Exercise:
From the entries below, transcribe exactly the lines between the line holding "(488, 165) none" and the line holding "[592,54,600,62] it ->", inclusive; skip all other lines.
[Excerpted data — start]
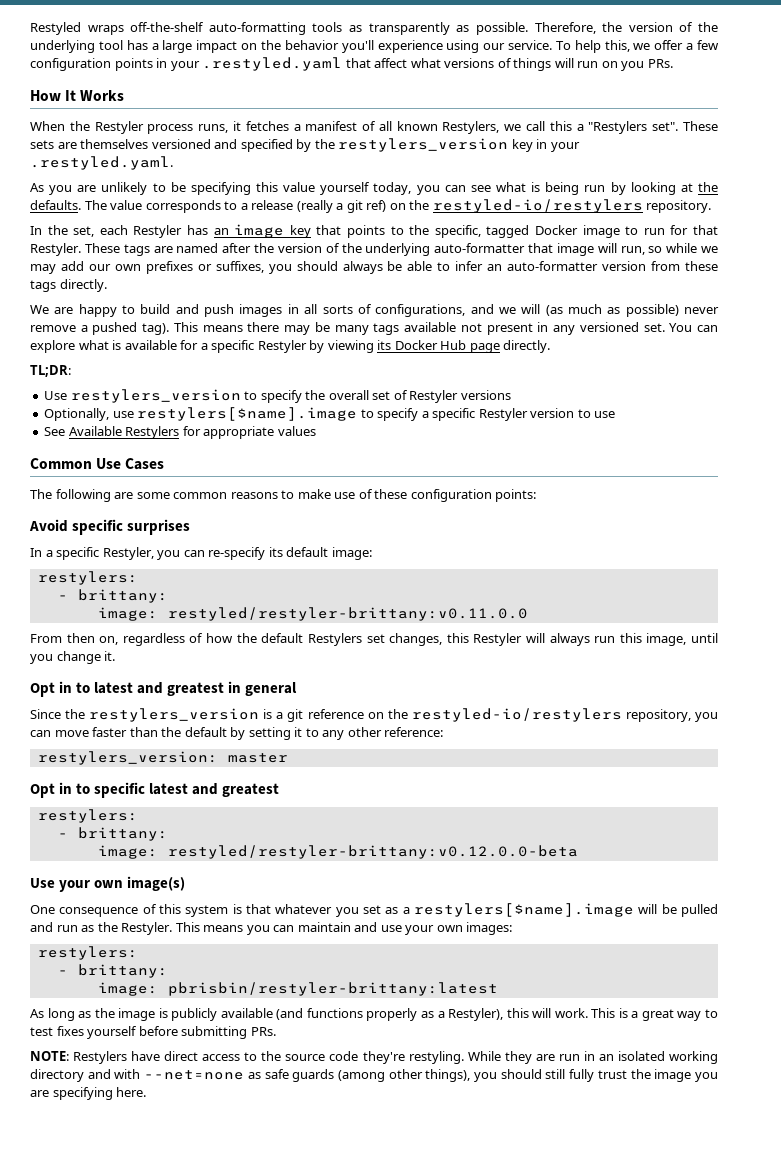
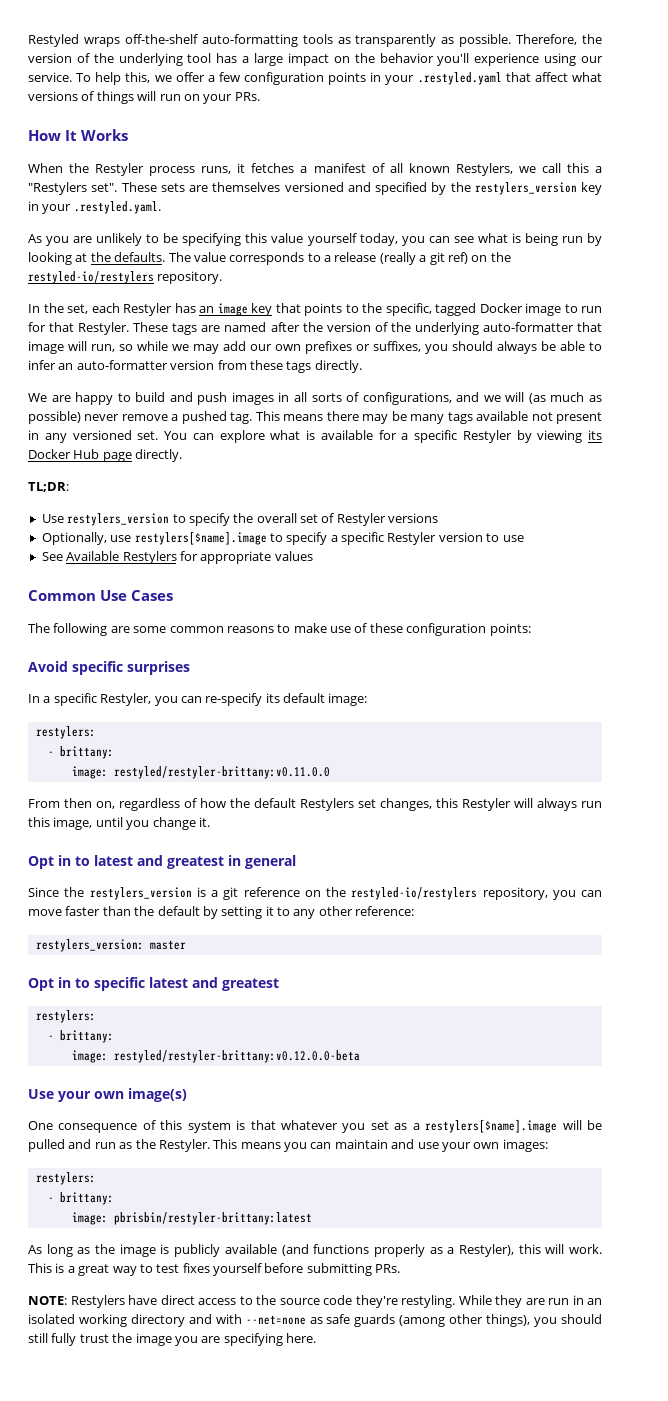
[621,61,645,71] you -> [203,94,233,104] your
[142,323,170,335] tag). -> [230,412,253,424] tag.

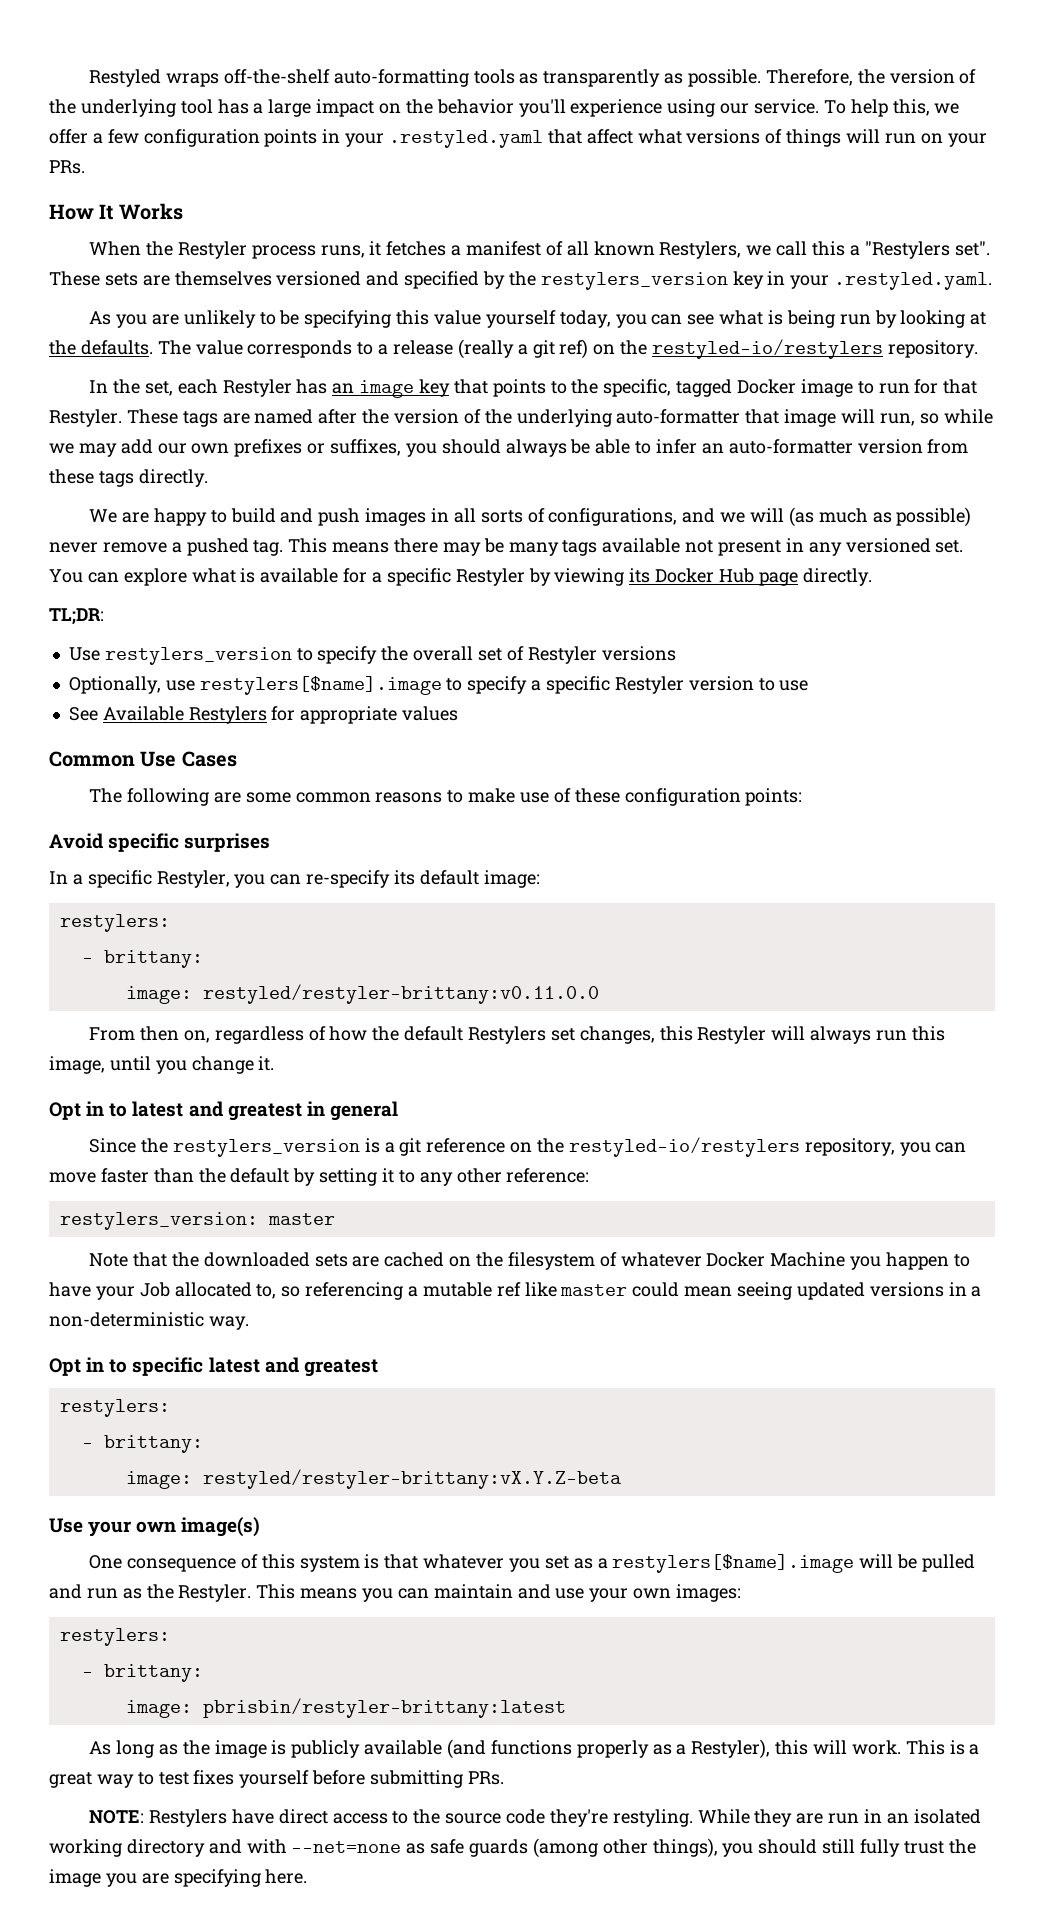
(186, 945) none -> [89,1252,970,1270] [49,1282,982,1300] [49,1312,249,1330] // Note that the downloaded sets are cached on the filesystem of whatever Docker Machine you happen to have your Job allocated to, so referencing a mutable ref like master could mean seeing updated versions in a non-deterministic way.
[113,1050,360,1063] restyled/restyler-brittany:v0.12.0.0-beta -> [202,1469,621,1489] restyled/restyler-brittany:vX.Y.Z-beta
[Excerpted data — finish]
[Excerpted data — start]
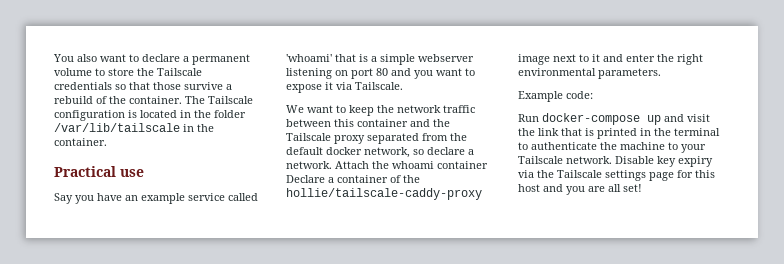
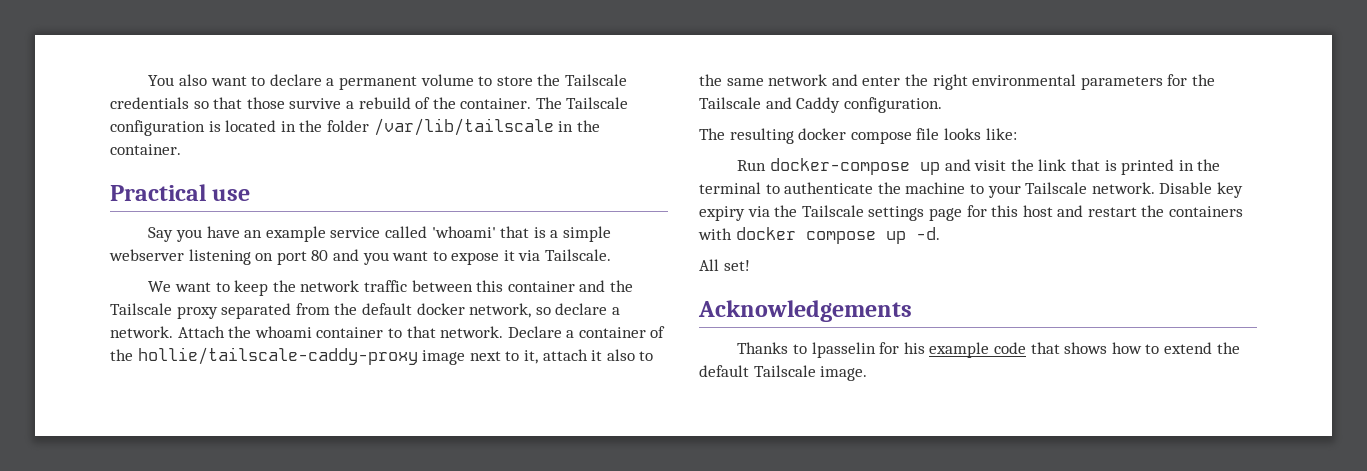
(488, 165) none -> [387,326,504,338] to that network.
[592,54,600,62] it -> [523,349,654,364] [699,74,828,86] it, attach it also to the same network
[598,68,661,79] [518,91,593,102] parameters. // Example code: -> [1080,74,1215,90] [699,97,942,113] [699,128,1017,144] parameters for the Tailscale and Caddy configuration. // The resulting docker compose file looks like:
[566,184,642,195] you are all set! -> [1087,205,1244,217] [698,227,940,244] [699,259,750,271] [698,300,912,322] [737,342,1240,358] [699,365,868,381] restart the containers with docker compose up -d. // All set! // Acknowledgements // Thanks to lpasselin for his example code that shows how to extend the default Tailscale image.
[Excerpted data — finish]
Problem solution:
(488, 165) none -> [387,326,504,338] to that network.
[592,54,600,62] it -> [523,349,654,364] [699,74,828,86] it, attach it also to the same network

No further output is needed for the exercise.